4058 719.501, F.S.; requiring a cooperative association to
4059 create and maintain an online account with the
4060 division; requiring board members to maintain accurate
4061 contact information on file with the division;
4062 requiring the division to adopt rules; authorizing the
4063 division to require cooperative associations to
4064 provide information to the division no more than once
4065 per year; providing an exception; requiring the
4066 division to provide associations a specified timeframe
4067 to provide any required information; specifying the
4068 information the division may request; amending s.

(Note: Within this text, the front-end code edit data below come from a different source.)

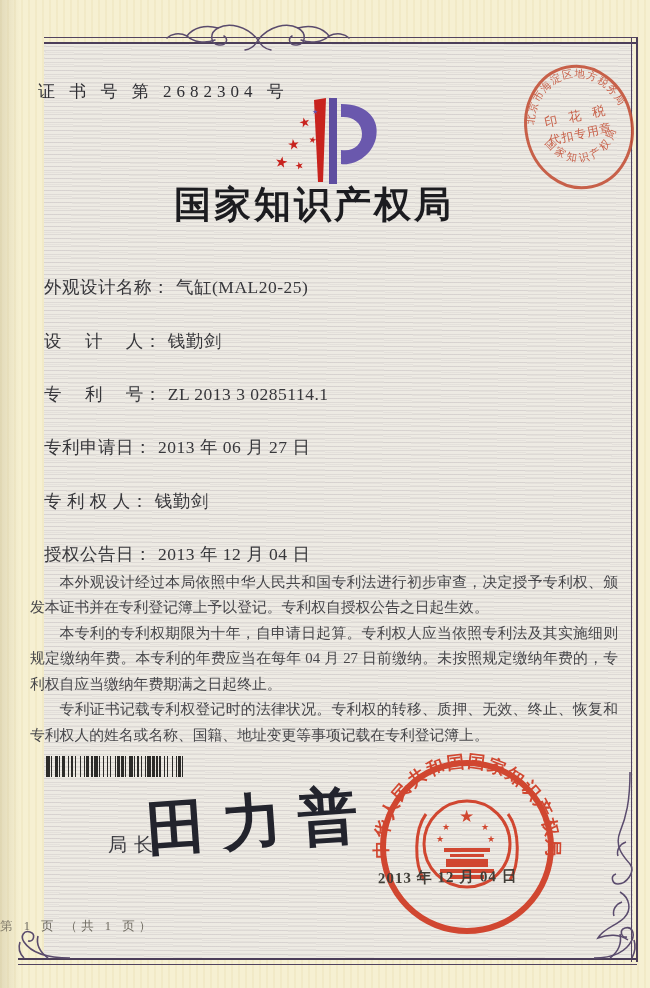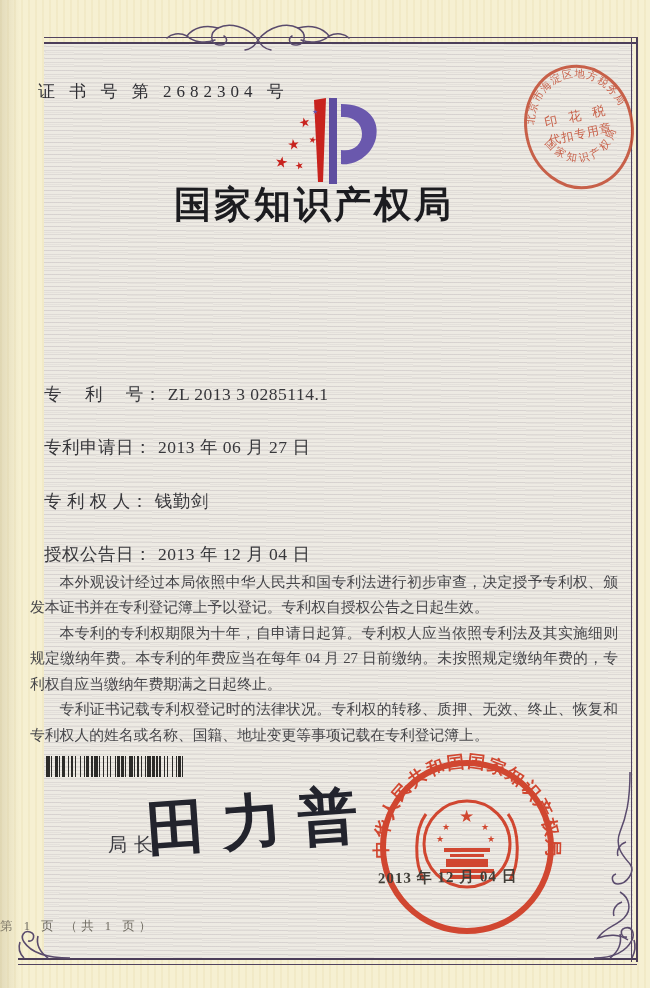--- a/index.html
+++ b/index.html
@@ -141,6 +141,9 @@
     <text x="59" y="78" text-anchor="middle" font-size="12" fill="#c24a30" letter-spacing="1">代扣专用章</text>
   </svg>
 
+  <div class="field-row f0">
+    <span>外观设计名称：</span><span class="field-value">气缸(MAL20-25)</span>
+  </div>
   <div class="field-row f2">
     <span>专　 利　 号：</span><span class="field-value">ZL 2013 3 0285114.1</span>
   </div>

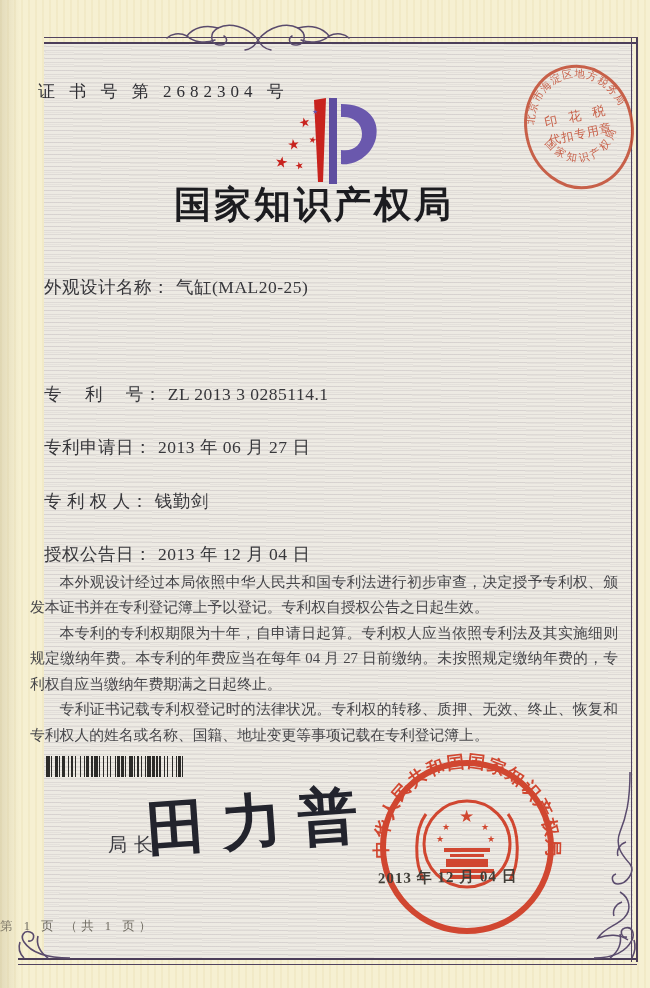--- a/index.html
+++ b/index.html
@@ -144,6 +144,9 @@
   <div class="field-row f0">
     <span>外观设计名称：</span><span class="field-value">气缸(MAL20-25)</span>
   </div>
+  <div class="field-row f1">
+    <span>设　 计　 人：</span><span class="field-value">钱勤剑</span>
+  </div>
   <div class="field-row f2">
     <span>专　 利　 号：</span><span class="field-value">ZL 2013 3 0285114.1</span>
   </div>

4069 719.503, F.S.; revising the disclosures that must be
4070 included in a contract for the sale and resale of an
4071 interest in a cooperative; amending s. 914.21, F.S.;
4072 revising the definition of the term “official
4073 investigation”; providing appropriations; reenacting
4074 s. 721.13(3)(e), F.S., relating to management, to
4075 incorporate the amendment made to s. 718.111, F.S., in
4076 a reference thereto; reenacting ss. 718.504(7)(a) and
4077 (21)(c) and 718.618(1)(d), F.S., relating to
4078 prospectus or offering circulars and converter reserve
4079 accounts and warranties, respectively, to incorporate
4080 the amendment made to s. 718.112, F.S., in references
4081 thereto; reenacting s. 718.706(1) and (3), F.S.,
4082 relating to specific provisions pertaining to offering
4083 of units by bulk assignees or bulk buyers, to
4084 incorporate the amendments made to ss. 718.111,
4085 718.112, and 718.503, F.S., in references thereto;
4086 reenacting ss. 719.103(24) and 719.504(7)(a) and
4087 (20)(c), F.S., relating to definitions and prospectus
4088 or offering circulars, respectively, to incorporate
4089 the amendment made to s. 719.106, F.S., in references
4090 thereto; providing effective dates.